Integrate your Active Directory with NetApp Data Classification
You can integrate a global Active Directory with NetApp Data Classification to enhance the results that Data Classification reports about file owners and which users and groups have access to your files.
When you set up certain data sources (listed below), you need to enter Active Directory credentials in order for Data Classification to scan CIFS volumes. This integration provides Data Classification with file owner and permissions details for the data that resides in those data sources. The Active Directory entered for those data sources might differ from the global Active Directory credentials you enter here. Data Classification will look in all integrated Active Directories for user and permission details.
This integration provides additional information in the following locations in Data Classification:
-
You can use the "File Owner" filter and see results in the file's metadata in the Investigation pane.

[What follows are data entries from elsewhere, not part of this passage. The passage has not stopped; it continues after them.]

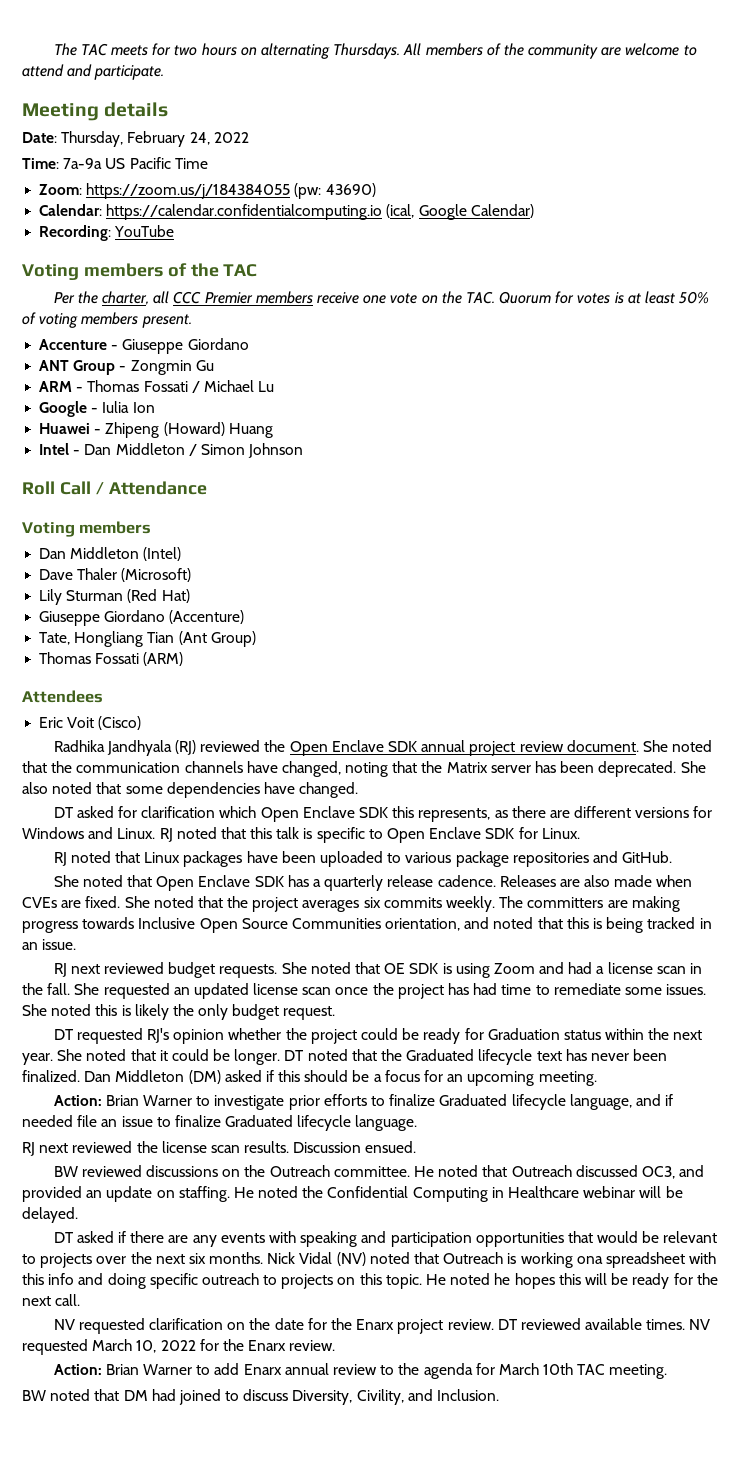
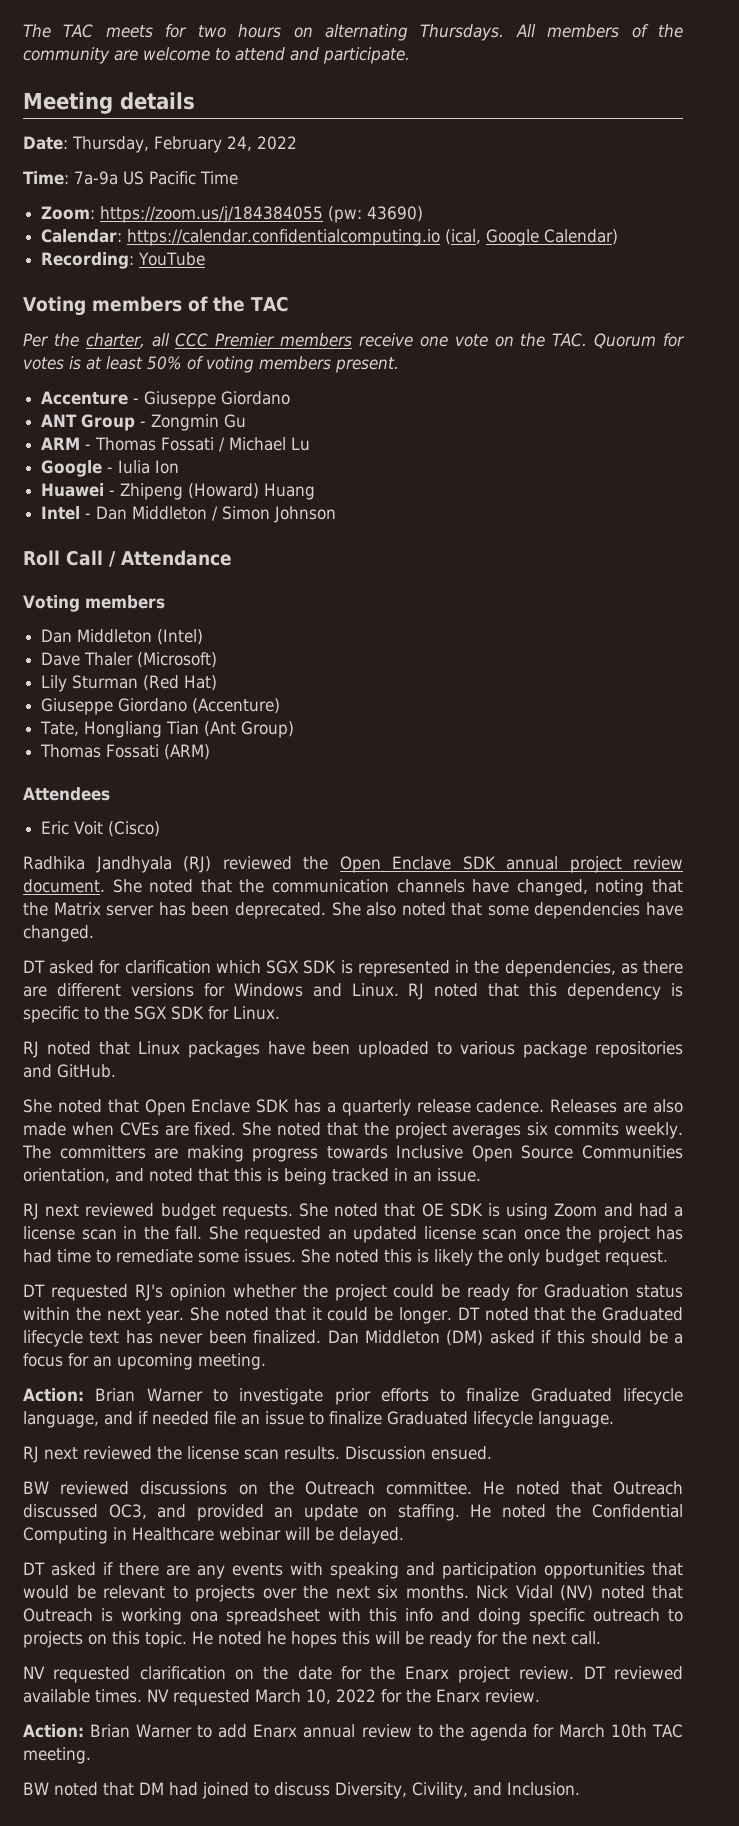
[260,806,491,822] Open Enclave SDK this represents, -> [266,960,616,977] SGX SDK is represented in the dependencies,
[276,827,300,839] talk -> [567,983,662,1000] dependency
[387,827,482,843] Open Enclave -> [104,1006,166,1020] the SGX

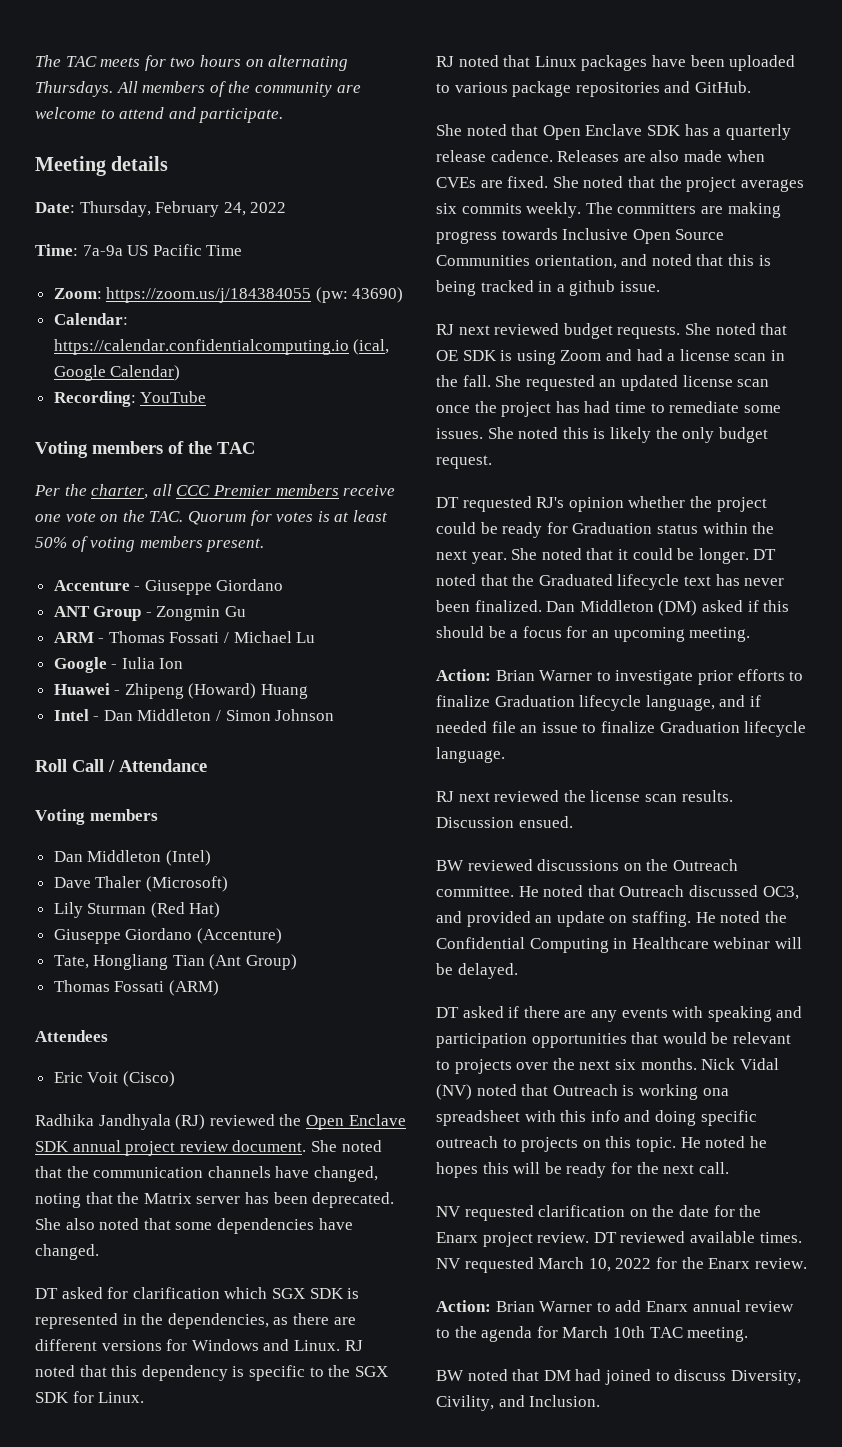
[413,1171,432,1182] an -> [556,280,616,296] a github
[530,1388,612,1402] Graduated -> [494,695,575,707] Graduation
[387,1411,468,1425] Graduated -> [659,721,740,733] Graduation

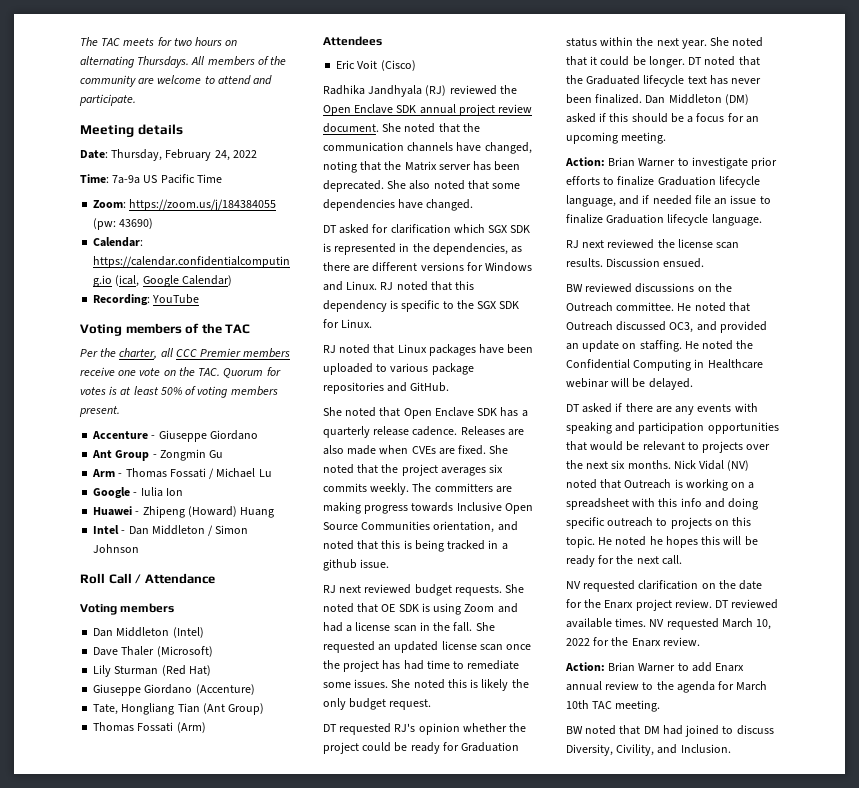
[53,606,90,617] ANT -> [92,450,113,458] Ant
[53,632,94,643] ARM -> [92,469,116,477] Arm
[168,980,219,996] (ARM) -> [176,722,206,733] (Arm)
[702,1088,729,1096] ona -> [731,482,755,489] on a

Instead of the file owner containing the SID (Security IDentifier), it is populated with the actual user name.
You can also view more details about the file owner: account name, email address, and SAM account name, or view items owned by that user.
-
You can see full file permissions for each file and directory when you click the "View all Permissions" button.
-
In the Governance dashboard, the Open Permissions panel will show a greater level of detail about your data.
|
Local user SIDs, and SIDs from unknown domains, are not translated to the actual user name. |
Supported data sources
An Active Directory integration with Data Classification can identify data from within the following data sources:
-
On-premises ONTAP systems
-
Cloud Volumes ONTAP
-
Azure NetApp Files
-
FSx for ONTAP
Connect to your Active Directory server
After you've deployed Data Classification and have activated scanning on your data sources, you can integrate Data Classification with your Active Directory. Active Directory can be accessed using a DNS Server IP address or an LDAP Server IP address.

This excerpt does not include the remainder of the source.